FRONTINELLA'S INVITATION TO THE ASSEMBLY.

Come, one and all,
To Hoyden Hall,
For there's th' Assembly to-night.
None but prude fools
Mind manners and rules,
We Hoydens do decency slight
.
Come, Trollops and Slatterns,
Cocked hats and white aprons,
This best our modesty suits;
For why should not we
In dress be as free
As Hogs-Norton squires in boots?

Why, indeed? But the Hogs-Norton squires, as is their wont, were not so easily pierced to the heart as the noble slatterns. Nash turned Aristophanes, and depicted on a little stage a play in which Mr. Punch, tinder very disgraceful circumstances, excused himself for wearing boots by quoting the practice of the pump-room beaux. This seems to have gone to the conscience of Hogs-Norton at last; but what really gave the death-blow to top-boots, as a part of evening dress, was the incident of Nash's going up to a gentleman, who had made his appearance in the ball-room in this unpardonable costume, and remarking, "bowing in an arch manner," that he appeared to have "forgotten his horse."

It had not been without labour and a long struggle that Nash had risen to this position of unquestioned authority at Bath.
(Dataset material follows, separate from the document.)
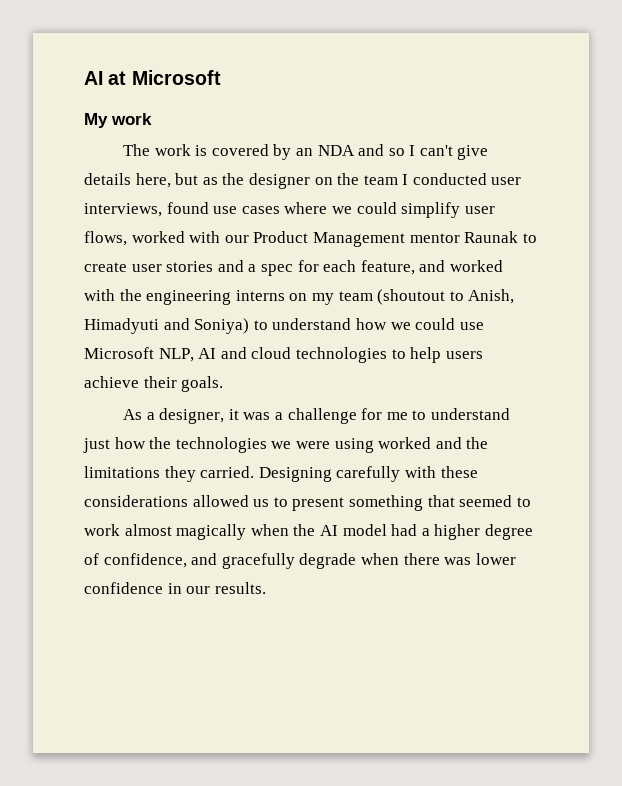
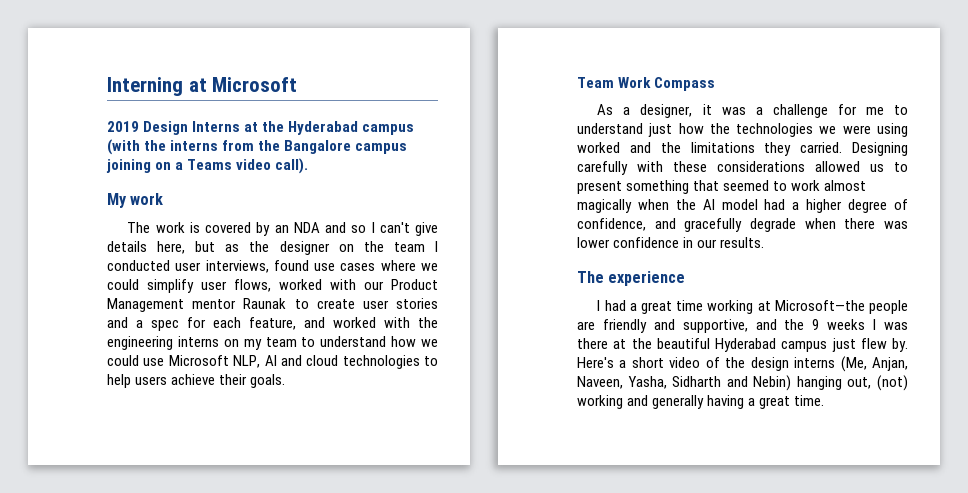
[84,71,103,85] AI -> [107,77,183,96] Interning
(221, 77) none -> [107,121,415,135] [107,139,408,155] [106,158,309,174] // 2019 Design Interns at the Hyderabad campus (with the interns from the Bangalore campus joining on a Teams video call).
[377,289,515,305] [84,318,250,334] (shoutout to Anish, Himadyuti and Soniya) -> (297, 342) none
(224, 384) none -> [577,77,716,91] // Team Work Compass
(266, 588) none -> [577,271,686,286] [597,300,908,314] [577,319,908,333] [577,338,908,352] [577,356,908,372] [577,375,908,391] [577,395,825,409] // The experience // I had a great time working at Microsoft—the people are friendly and supportive, and the 9 weeks I was there at the beautiful Hyderabad campus just flew by. Here's a short video of the design interns (Me, Anjan, Naveen, Yasha, Sidharth and Nebin) hanging out, (not) working and generally having a great time.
His majestic rule was the result of more than half a century of painstaking. He had been born far back in the seventeenth century, so far back that, incredible as it sounds, a love adventure of his early youth had supplied Vanbrugh, in 1695, with an episode for his comedy of Aesop. But after trying many forms of life, and weary of his own affluence, he came to Bath just at the moment when the fortunes of that ancient centre of social pleasure were at their lowest ebb. Queen Anne had been obliged to divert herself, in 1703, with a fiddle and a hautboy, and with country dances on the bowling-green. The lodgings were dingy and expensive, the pump-house had no director, the nobility had haughtily withdrawn from such vulgar entertainments as the city now alone afforded. The famous and choleric physician, Dr. Radcliffe, in revenge for some slight he had endured, had threatened to "throw a toad into King Bladud's Well," by writing a pamphlet against the medicinal efficacy of the waters.
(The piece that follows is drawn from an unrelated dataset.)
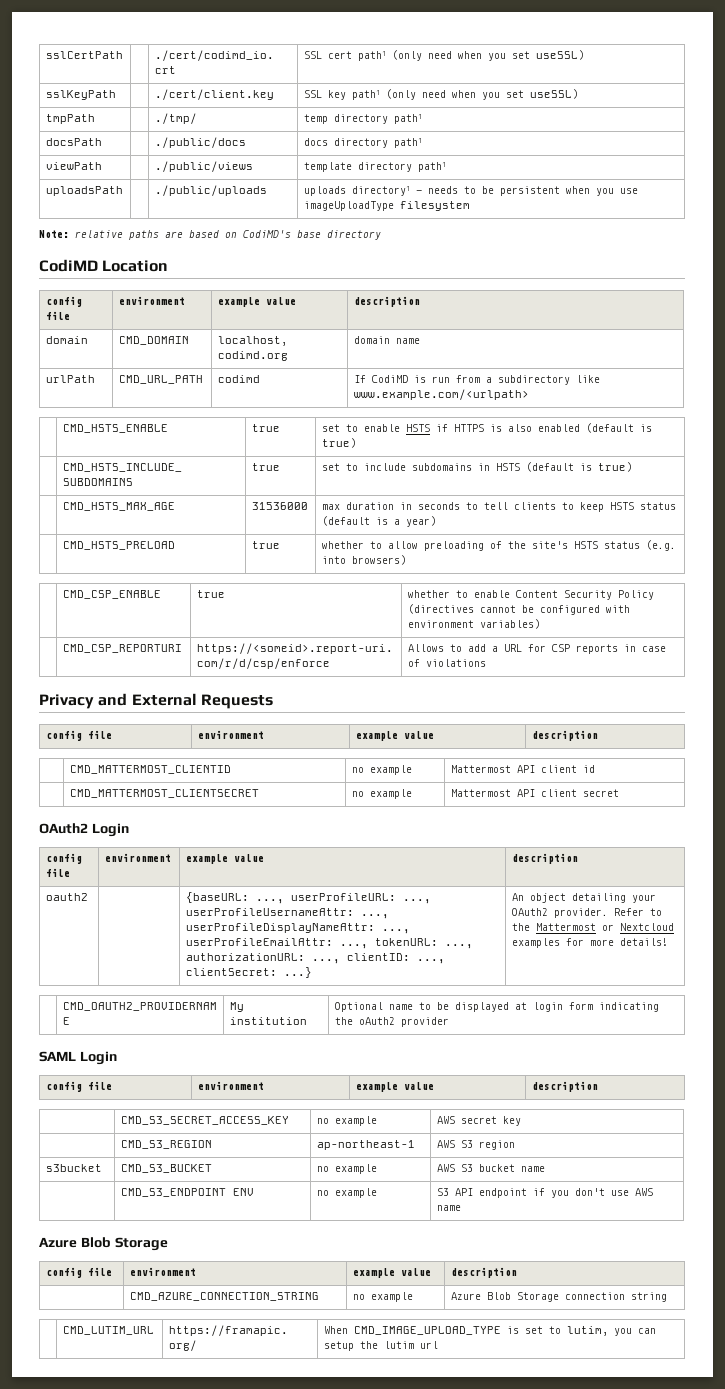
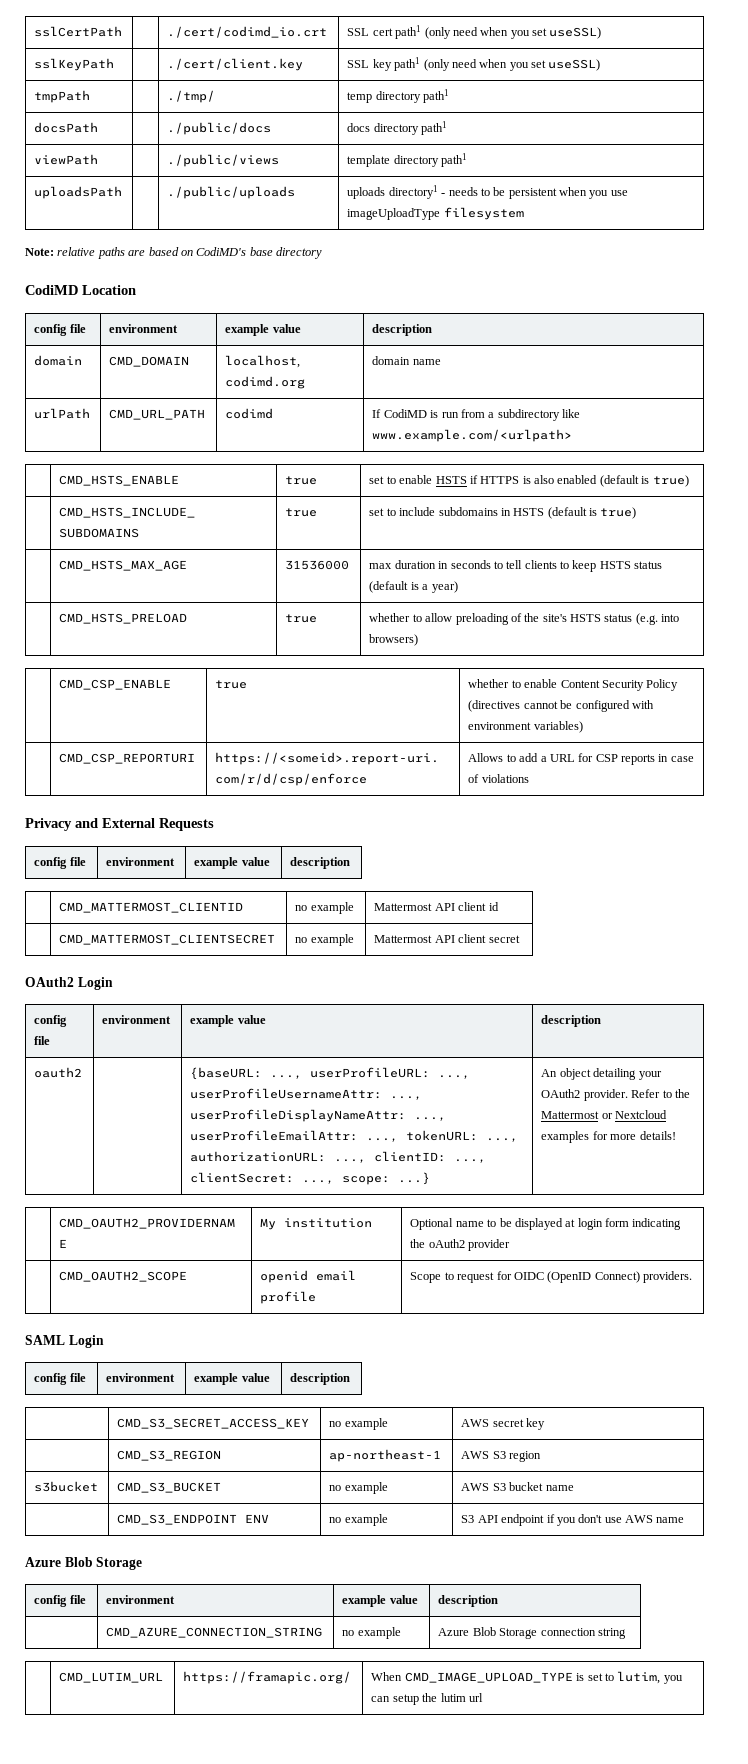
(277, 972) none -> [302,1176,391,1185] ..., scope:
(449, 1022) none -> [59,1271,188,1282] [260,1270,357,1283] [260,1291,317,1304] [410,1271,693,1283] // | CMD_OAUTH2_SCOPE | openid email profile | Scope to request for OIDC (OpenID Connect) providers.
The moment was critical; the greatness of Bath, which had been slowly declining since the days of Elizabeth, was threatened with extinction when Nash came to it, wealthy, idle, patient, with a genius for organisation, and in half a century he made it what he left it when he died in his eighty-ninth year, the most elegant and attractive of the smaller social resorts of Europe. Such a man, let us be certain, was not wholly ridiculous. There must have been something more in him than in a mere idol of the dandies, like Brummell, or a mere irresistible buck and lady-killer, like Lauzun. In these latter men the force is wholly destructive; they are animated by a feline vanity, a tiger-spirit of egotism. Against the story of Nash and the Duchess of Queensberry, so wholesome and humane, we put that frightful anecdote that Saint-Simon tells of Lauzun's getting the hand of another duchess under his high heel, and pirouetting on it to make the heel dig deeper into the flesh. In all the repertory of Nash's extravagances there is not one story of this kind, not one that reveals a wicked force. He was fatuous, but beneficent; silly, but neither cruel nor corrupt.
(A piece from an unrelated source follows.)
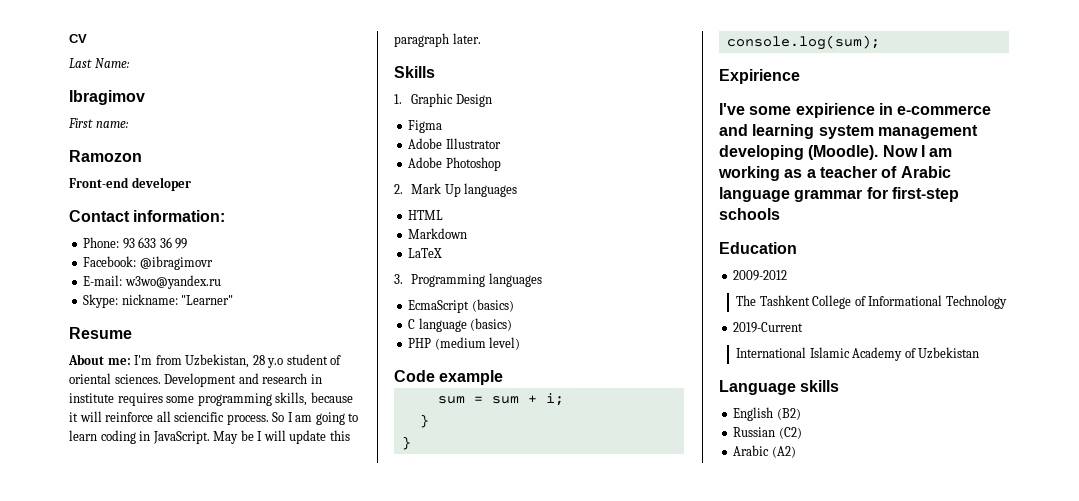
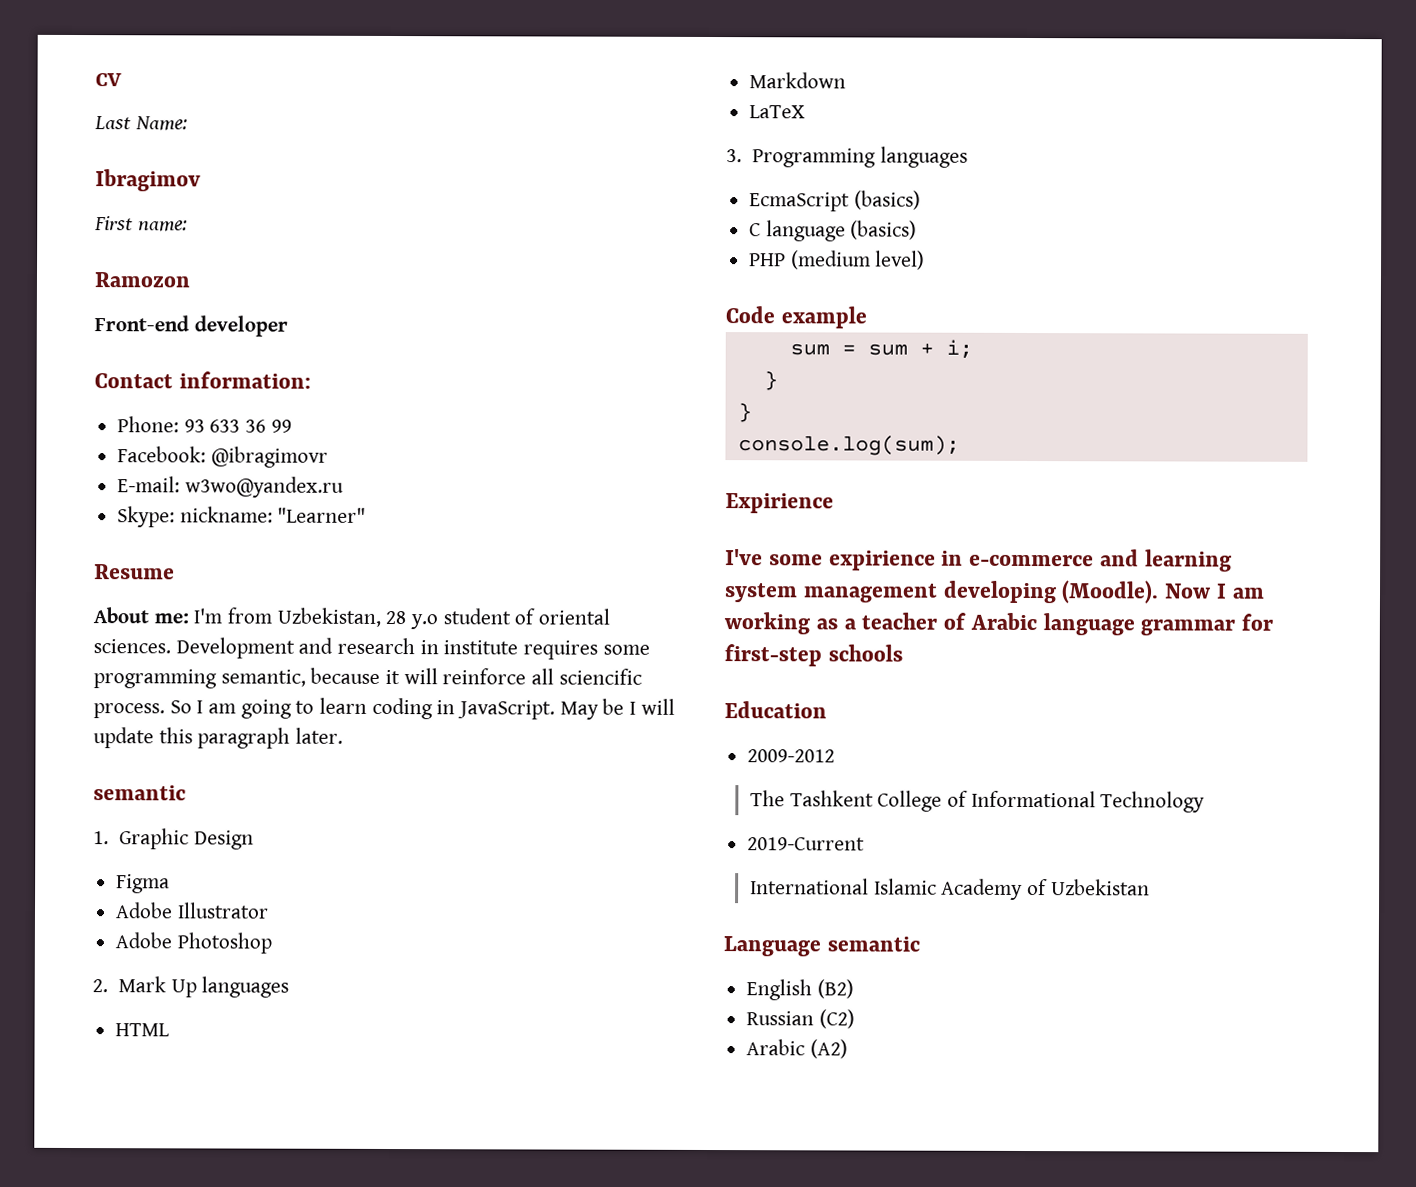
[275,392,308,406] skills, -> [220,669,306,687] semantic,
[394,66,435,78] Skills -> [93,785,186,801] semantic
[800,380,840,392] skills -> [826,936,920,952] semantic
Goldsmith, in this second edition at least, has taken more pains with his life of Nash than he ever took again in a biography. His Parnell, his Bolingbroke, his Voltaire, are not worthy of his name and fame; not all the industry of annotators can ever make them more than they were at first—potboilers, turned out with no care or enthusiasm, and unconscientiously prepared. But this subtle figure of a Master of Ceremonial; this queer old presentment of a pump-room king, crowned with a white hat, waiting all day long in his best at the bow-window of the Smyrna Coffee-House to get a bow from that other, and alas! better accredited royalty, the Prince of Wales; this picture, of an old beau, with his toy-shop of gold snuff-boxes, his agate-rings, his senseless obelisk, his rattle of faded jokes and blunted stories—all this had something very attractive to Goldsmith both in its humour and its pathos; and he has left us, in his Life of Nash, a study which is far too little known, but which deserves to rank among the best-read productions of that infinitely sympathetic pen, which has bequeathed to posterity Mr. Tibbs and Moses Primrose and Tony Lumpkin.